MATERIAL SUPPLIED:

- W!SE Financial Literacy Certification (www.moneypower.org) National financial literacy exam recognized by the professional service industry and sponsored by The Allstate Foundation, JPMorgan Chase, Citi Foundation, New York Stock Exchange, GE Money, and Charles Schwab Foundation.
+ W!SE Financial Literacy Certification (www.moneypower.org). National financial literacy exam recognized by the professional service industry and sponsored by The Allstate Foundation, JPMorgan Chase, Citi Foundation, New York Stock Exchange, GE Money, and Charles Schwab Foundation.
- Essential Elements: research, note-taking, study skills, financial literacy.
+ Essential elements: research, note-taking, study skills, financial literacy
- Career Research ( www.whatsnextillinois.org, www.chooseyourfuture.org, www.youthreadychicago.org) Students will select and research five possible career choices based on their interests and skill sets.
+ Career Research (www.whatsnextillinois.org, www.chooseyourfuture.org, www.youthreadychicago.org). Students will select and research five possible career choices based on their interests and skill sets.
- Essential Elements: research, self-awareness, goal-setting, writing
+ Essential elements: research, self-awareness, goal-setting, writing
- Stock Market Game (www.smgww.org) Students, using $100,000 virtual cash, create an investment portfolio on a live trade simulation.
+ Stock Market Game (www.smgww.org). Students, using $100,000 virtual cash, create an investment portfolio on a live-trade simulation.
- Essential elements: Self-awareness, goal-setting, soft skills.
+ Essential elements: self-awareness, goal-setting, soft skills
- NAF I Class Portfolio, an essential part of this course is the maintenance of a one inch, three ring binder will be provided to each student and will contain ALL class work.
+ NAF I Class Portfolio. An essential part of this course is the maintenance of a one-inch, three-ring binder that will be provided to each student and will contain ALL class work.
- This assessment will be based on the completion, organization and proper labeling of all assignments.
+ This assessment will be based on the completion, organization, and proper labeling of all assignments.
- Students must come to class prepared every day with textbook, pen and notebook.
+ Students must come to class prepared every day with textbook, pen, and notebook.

TASK BRIEF:
Begin with the line containing "I Class Portfolio." and repeat each line exactly until the records above end.

ANSWER BOX:
+ NAF I Class Portfolio. An essential part of this course is the maintenance of a one-inch, three-ring binder that will be provided to each student and will contain ALL class work.
- This assessment will be based on the completion, organization and proper labeling of all assignments.
+ This assessment will be based on the completion, organization, and proper labeling of all assignments.
- Students must come to class prepared every day with textbook, pen and notebook.
+ Students must come to class prepared every day with textbook, pen, and notebook.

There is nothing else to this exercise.